**Data for analysis**
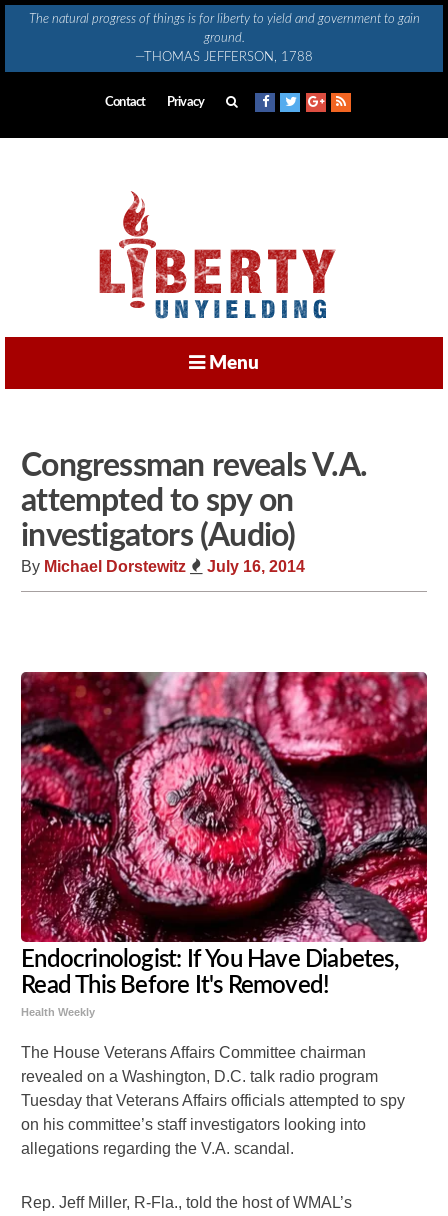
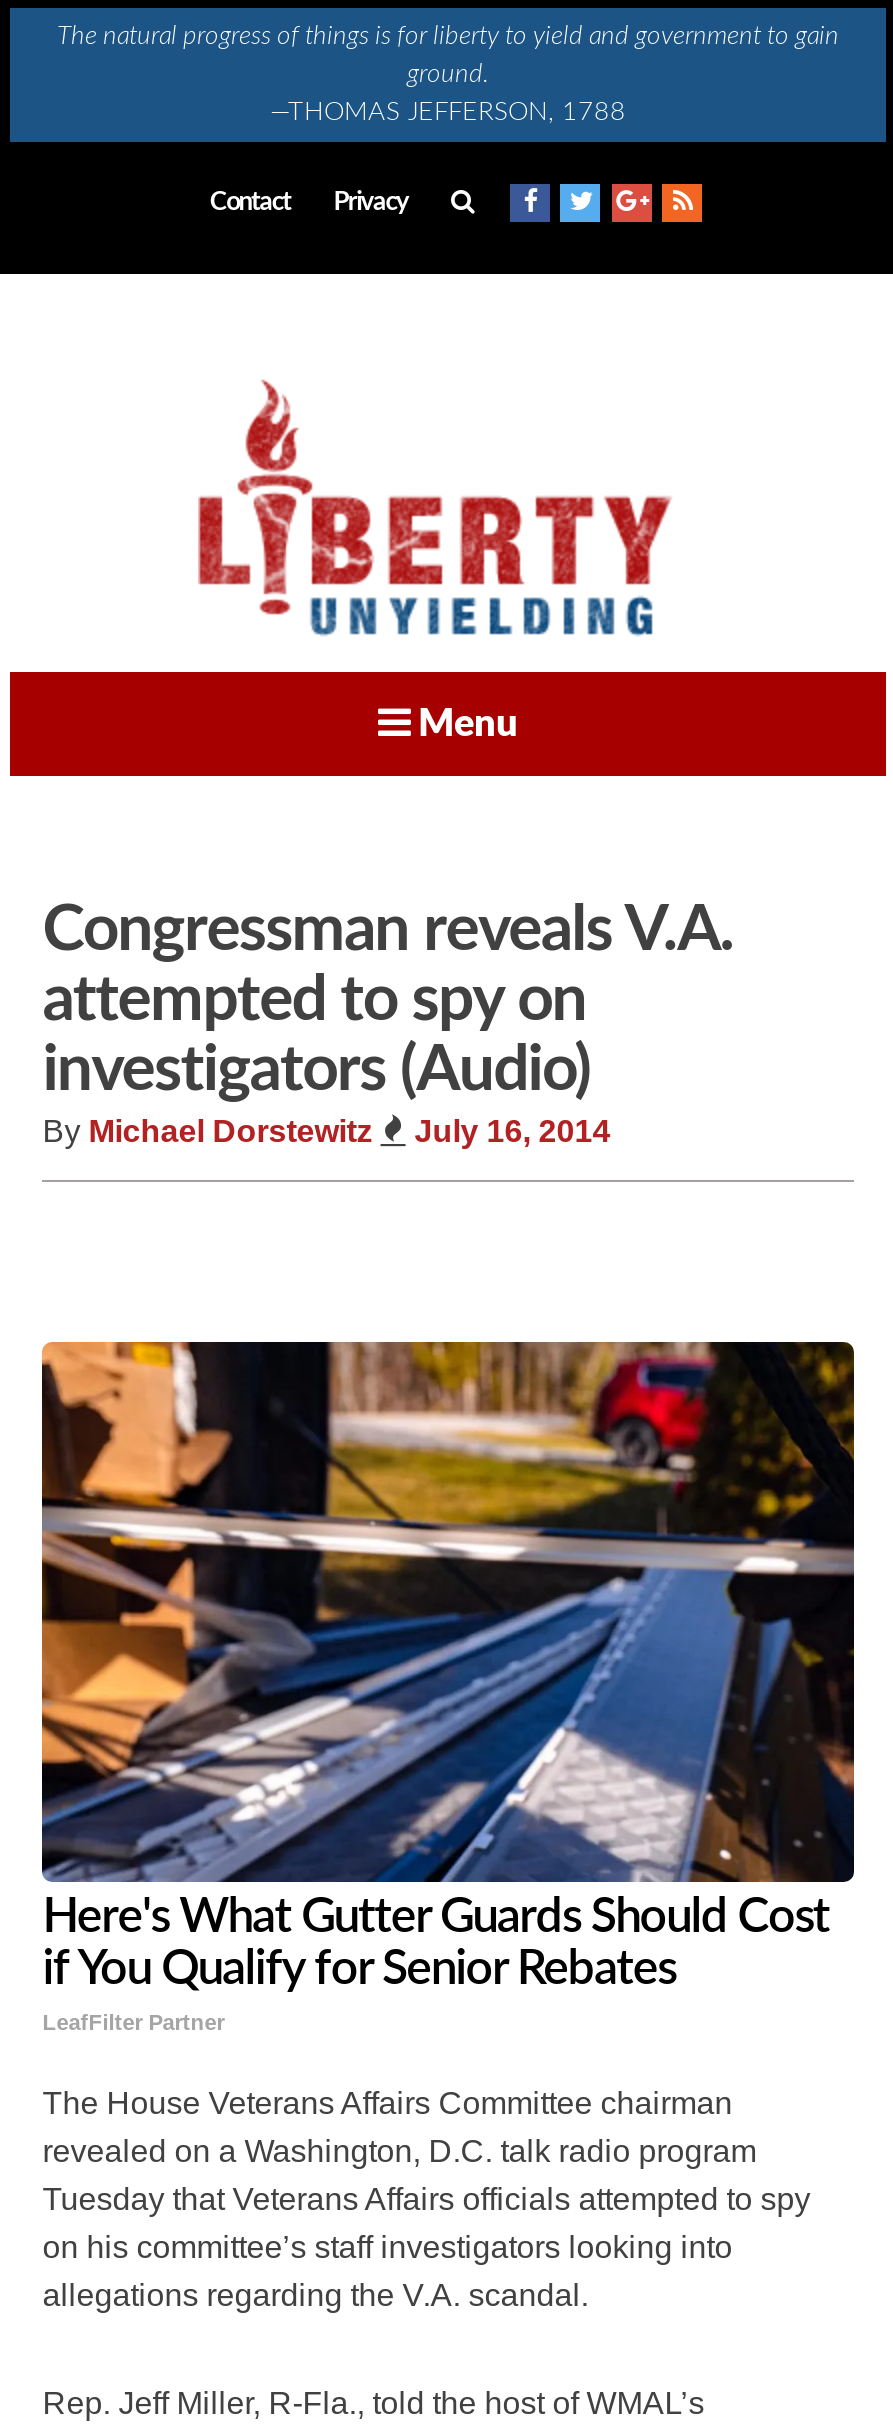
- [image]
- Endocrinologist: If You Have Diabetes,
- Read This Before It's Removed!
- Health Weekly
+ [image]
+ Here's What Gutter Guards Should Cost
+ if You Qualify for Senior Rebates
+ LeafFilter Partner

**Your objective**
Return the whole listing word for word. Pictures stay out of it.

**Task response**
- [image]
- Endocrinologist: If You Have Diabetes,
- Read This Before It's Removed!
- Health Weekly
+ [image]
+ Here's What Gutter Guards Should Cost
+ if You Qualify for Senior Rebates
+ LeafFilter Partner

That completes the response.